*Work instruction*: For each line below that contains the word "orchestration", make a copy.

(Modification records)
┄┄┄┄┄┄┄┄┄┄

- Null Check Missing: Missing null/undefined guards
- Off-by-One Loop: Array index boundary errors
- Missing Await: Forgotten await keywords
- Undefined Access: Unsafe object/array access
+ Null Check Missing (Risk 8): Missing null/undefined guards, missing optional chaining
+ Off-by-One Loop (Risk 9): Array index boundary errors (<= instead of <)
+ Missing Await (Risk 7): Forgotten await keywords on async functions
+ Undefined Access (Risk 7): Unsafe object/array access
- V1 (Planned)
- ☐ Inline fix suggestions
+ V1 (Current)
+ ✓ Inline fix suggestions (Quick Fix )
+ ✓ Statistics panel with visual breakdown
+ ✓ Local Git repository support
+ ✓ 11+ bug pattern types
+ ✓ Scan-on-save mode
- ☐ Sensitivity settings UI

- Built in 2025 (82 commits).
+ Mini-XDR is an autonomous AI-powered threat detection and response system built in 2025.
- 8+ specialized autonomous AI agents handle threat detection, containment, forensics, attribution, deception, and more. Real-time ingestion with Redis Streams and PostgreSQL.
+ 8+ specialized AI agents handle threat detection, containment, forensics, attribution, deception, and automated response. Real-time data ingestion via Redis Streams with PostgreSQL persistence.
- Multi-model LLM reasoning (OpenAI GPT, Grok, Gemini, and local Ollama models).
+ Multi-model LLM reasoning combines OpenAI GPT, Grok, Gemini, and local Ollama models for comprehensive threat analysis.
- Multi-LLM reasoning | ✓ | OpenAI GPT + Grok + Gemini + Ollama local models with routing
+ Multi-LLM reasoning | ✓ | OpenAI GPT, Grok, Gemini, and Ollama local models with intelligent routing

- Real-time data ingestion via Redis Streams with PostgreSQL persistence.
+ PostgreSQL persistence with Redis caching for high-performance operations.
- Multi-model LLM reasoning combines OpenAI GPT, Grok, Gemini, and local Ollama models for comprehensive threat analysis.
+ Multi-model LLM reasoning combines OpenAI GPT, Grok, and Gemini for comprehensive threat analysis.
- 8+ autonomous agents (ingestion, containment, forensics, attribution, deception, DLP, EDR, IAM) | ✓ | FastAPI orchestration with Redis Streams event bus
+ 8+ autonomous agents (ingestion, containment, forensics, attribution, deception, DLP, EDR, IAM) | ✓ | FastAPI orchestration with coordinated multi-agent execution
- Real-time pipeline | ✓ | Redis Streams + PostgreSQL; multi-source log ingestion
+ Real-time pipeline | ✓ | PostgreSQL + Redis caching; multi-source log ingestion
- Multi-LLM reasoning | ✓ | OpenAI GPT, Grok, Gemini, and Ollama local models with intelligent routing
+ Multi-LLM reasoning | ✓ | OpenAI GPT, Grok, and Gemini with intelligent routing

┄┄┄┄┄┄┄┄┄┄

*Your solution*:
- 8+ autonomous agents (ingestion, containment, forensics, attribution, deception, DLP, EDR, IAM) | ✓ | FastAPI orchestration with Redis Streams event bus
+ 8+ autonomous agents (ingestion, containment, forensics, attribution, deception, DLP, EDR, IAM) | ✓ | FastAPI orchestration with coordinated multi-agent execution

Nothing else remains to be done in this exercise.